What Are The Six Stations Of Divorce?
Dissolution of marriage is complicated because at least six processes happen simultaneously with varying intensities. These processes can be painful and puzzling as personal experiences, and society is not yet equipped to handle easily any of these six processes.
The lawyers at Rubinstein & Holz have more than 75 years of combined experience helping our clients deal with all of the emotions of divorce. If you are feeling any of the following six overlapping stations, we can help.
The Emotional Divorce
The natural and healthy “growing apart” of married couples is very different for couples going through divorce. As marriages mature, the partners grow in new directions, but also establish bonds of ever greater interdependence. With the emotional dissolution of marriage, spouses become mutually antagonistic.
One of the reasons dissolution of marriage feels so awful is that your spouse deselected you. The natural reaction to the loss of any meaningful relationship is grief. Managing the grief of the divorce can take months, if not years.
The Legal Divorce
We have given the courts the responsibility for formalizing the dissolution of a marriage. This does nothing but establish a single status and the right to remarry.
The Economic Divorce
At the time a household is broken up by the dissolution of marriage, the legal unity of the couple is dissolved. At this point, an economic settlement must be made. This separates the assets into two sets.

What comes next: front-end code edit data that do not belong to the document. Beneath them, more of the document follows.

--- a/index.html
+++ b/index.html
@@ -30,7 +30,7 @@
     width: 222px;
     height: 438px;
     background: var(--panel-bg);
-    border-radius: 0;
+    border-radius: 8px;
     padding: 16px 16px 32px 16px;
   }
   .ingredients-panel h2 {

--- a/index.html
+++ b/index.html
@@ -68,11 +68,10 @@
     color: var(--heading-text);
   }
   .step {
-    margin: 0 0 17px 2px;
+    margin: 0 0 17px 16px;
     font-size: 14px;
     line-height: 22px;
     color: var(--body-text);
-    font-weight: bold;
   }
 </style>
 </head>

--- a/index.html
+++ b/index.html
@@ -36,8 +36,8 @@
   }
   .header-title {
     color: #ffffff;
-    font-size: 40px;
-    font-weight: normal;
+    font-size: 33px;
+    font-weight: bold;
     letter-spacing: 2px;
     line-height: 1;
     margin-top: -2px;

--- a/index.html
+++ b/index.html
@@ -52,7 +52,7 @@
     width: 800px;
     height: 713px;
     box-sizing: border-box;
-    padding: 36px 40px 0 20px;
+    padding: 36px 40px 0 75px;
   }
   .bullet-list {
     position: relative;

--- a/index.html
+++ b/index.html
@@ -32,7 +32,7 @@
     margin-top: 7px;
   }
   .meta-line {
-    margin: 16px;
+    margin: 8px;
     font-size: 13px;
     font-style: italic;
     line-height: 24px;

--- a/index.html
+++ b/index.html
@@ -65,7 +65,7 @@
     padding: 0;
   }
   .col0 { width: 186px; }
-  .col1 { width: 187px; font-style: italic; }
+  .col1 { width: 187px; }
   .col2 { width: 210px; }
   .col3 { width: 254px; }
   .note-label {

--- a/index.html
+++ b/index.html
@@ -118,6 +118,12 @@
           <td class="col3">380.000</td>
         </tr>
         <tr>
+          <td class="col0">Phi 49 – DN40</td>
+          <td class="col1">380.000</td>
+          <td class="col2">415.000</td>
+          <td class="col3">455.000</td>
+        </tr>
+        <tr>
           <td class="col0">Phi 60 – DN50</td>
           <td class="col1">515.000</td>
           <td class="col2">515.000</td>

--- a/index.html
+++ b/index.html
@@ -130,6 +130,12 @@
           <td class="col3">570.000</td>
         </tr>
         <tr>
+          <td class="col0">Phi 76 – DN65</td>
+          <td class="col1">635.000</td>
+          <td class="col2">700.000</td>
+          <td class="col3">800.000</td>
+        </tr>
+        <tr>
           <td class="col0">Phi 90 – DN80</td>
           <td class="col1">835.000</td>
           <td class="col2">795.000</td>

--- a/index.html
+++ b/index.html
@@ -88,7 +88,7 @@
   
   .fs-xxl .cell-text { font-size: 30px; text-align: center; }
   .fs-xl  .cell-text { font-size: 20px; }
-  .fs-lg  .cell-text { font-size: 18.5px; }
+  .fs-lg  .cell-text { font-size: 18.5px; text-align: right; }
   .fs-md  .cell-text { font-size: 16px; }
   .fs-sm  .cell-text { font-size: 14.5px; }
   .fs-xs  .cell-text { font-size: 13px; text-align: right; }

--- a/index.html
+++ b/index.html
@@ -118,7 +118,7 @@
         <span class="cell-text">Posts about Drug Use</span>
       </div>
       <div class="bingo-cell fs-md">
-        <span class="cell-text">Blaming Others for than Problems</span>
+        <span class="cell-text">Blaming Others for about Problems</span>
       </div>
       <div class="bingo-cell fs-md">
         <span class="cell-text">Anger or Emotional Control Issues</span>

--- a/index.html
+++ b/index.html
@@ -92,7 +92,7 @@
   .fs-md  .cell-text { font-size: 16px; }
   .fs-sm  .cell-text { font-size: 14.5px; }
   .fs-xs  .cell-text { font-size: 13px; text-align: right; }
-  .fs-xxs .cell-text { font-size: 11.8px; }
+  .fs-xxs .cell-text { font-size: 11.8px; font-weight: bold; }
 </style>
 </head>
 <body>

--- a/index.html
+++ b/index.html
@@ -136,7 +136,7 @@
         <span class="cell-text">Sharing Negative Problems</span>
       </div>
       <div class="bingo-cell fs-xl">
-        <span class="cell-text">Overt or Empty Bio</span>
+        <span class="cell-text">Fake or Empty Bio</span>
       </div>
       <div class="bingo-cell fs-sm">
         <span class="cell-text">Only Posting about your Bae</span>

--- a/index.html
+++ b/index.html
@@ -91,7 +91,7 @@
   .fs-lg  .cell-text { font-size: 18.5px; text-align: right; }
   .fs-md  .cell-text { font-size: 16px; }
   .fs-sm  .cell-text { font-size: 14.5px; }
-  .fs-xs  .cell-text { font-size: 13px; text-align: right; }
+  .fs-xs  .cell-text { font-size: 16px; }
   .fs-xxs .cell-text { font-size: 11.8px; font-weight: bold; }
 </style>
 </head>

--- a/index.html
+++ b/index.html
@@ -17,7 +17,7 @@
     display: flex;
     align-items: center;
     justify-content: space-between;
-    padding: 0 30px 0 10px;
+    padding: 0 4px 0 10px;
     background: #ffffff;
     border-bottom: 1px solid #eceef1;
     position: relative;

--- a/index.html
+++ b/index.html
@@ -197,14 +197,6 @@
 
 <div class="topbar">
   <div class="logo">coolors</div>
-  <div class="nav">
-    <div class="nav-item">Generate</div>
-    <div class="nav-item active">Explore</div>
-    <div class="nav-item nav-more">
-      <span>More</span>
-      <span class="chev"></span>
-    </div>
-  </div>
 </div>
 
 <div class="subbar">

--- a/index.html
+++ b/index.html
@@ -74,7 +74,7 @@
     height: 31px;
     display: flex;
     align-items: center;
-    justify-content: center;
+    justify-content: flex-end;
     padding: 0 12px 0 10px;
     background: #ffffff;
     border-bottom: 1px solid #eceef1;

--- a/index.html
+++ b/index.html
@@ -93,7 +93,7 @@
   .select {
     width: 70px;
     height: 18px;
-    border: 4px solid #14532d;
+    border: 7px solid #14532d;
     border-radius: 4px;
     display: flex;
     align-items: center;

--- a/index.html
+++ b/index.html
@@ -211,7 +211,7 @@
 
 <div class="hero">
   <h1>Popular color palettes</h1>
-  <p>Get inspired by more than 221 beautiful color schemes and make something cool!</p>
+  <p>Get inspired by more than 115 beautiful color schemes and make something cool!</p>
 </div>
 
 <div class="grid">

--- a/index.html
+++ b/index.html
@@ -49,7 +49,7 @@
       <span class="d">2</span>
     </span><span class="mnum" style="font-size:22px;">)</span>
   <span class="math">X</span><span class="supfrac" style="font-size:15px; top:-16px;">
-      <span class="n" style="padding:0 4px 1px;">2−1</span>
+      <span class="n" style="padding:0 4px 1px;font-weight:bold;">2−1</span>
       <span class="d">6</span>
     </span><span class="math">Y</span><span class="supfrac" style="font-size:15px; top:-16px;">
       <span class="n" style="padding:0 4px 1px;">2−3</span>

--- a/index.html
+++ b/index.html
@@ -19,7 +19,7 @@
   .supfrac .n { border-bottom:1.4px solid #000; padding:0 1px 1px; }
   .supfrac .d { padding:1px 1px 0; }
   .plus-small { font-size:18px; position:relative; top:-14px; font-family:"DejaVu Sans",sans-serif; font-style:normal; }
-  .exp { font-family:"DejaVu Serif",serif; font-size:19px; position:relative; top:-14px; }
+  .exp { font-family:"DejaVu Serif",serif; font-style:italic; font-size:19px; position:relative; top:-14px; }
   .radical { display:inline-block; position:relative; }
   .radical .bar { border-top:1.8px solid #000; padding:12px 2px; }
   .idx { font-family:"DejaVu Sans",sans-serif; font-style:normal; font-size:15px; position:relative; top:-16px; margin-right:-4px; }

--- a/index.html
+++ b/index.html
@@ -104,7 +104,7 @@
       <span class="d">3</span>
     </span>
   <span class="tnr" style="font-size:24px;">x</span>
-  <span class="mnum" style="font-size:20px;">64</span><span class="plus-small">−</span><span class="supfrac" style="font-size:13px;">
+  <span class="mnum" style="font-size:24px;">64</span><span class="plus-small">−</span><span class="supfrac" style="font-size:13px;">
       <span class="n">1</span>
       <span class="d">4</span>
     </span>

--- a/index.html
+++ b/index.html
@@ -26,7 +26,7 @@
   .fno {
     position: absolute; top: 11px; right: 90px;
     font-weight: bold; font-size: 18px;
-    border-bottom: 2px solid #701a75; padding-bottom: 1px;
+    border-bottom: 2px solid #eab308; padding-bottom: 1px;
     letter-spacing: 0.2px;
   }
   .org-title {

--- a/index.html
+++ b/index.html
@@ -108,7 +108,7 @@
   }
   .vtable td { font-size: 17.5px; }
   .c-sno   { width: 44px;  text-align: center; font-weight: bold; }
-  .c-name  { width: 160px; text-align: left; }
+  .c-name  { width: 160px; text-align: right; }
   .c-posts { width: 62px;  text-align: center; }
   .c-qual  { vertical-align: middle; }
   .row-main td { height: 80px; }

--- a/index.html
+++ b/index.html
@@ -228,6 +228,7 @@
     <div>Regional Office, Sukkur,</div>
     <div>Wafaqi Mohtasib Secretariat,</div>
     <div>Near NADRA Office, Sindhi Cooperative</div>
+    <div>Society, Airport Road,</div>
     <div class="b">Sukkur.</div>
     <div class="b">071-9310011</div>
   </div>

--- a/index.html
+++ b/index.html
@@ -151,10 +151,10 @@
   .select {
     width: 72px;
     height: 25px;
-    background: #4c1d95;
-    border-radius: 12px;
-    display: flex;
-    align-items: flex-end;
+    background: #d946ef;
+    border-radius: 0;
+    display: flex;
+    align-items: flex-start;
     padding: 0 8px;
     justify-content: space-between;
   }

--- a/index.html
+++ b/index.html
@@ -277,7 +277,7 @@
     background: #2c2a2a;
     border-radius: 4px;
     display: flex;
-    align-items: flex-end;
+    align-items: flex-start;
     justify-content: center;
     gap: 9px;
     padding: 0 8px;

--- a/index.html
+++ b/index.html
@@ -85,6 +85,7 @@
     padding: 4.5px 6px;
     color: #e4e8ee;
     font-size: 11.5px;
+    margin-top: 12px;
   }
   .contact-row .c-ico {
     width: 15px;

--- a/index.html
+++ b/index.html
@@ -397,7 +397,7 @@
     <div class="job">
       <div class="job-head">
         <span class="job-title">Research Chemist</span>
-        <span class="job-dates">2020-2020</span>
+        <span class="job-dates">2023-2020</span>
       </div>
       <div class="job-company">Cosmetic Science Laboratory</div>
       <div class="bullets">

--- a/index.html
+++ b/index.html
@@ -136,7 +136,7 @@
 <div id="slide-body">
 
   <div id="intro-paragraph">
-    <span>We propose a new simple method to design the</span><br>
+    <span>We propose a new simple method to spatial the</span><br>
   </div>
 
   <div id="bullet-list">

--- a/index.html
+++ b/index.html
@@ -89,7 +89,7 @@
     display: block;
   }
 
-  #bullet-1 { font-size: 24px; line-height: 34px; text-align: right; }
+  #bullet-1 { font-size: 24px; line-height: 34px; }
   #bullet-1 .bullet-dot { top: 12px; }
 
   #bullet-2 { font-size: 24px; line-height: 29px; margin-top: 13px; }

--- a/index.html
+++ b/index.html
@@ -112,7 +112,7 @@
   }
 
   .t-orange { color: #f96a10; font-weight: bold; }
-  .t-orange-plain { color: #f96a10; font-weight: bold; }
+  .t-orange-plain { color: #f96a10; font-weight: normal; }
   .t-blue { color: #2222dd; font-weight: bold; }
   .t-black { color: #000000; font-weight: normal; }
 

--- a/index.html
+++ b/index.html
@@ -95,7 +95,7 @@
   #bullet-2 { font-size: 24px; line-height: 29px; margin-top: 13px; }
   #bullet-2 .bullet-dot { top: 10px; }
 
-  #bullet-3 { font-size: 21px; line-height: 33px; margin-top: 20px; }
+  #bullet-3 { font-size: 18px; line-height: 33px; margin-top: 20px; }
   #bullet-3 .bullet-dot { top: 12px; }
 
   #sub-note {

Many a party voluntarily give up their rights to property at the time they become ex-spouses. Others attempt to use the property settlement as revenge. It seems that irrational motives, such as revenge, the “buying” of freedom or self-denial, are more often in evidence than the facts of relative need that each spouse has.
The Co-Parental Divorce
The most enduring pain of dissolution of marriage is likely to center around the children. The court takes what action it considers to be in the best interest of the children. The rights of children as human beings override the parental rights. The court generally does not intervene in custody decisions unless the parties are unable to agree or unless the court becomes aware of facts that indicate that the parties’ determination may not be in the children’s best interests.
The co-parental dissolution of marriage creates lasting pain for many divorced persons, particularly if the ex-spouses differ greatly on what they want their children to become morally, spiritually, professionally and physically. The child may become the living embodiment of the differences in basic values. Each parent may believe that the other is bad for the children.
The Community Divorce
All divorced persons suffer because their community is altered. Your friends may hold a negative opinion of you after your divorce is finalized. In many cases, the change in community attitude is experienced as disapproval. Loneliness and anxiety often result from this abrupt change in accustomed living patterns.
Newly divorced persons have to find new communities, often communities of other divorced persons. This is a group ready to welcome them, to share the lore with them, to support them emotionally, to date and to love as soon as they are ready to love again. This is probably the aspect of dissolution of marriage that Americans handle best.
The Psychic Divorce
The psychic dissolution of marriage means the separation of self from the personality and influence of the ex-spouse. It involves becoming a whole, complete and autonomous individual again. It is to distance oneself from the memory of the loved portion that ultimately became disappointing, and from the hated portion that led to depression and lost self-esteem.
Achieving A Positive Resolution To Your Divorce Proceedings
A successful dissolution of marriage begins with the realization by two people that they do not have any constructive future together. That decision itself is a recognition of the emotional dissolution of marriage. It proceeds through the legal channels of the economic division of property and arrangement for alimony and support.
The successful dissolution of marriage involves determining ways in which children can be informed, educated in their new roles, provided for and loved. It involves finding a new community. Finally, it involves finding your own autonomy as a person and as a personality.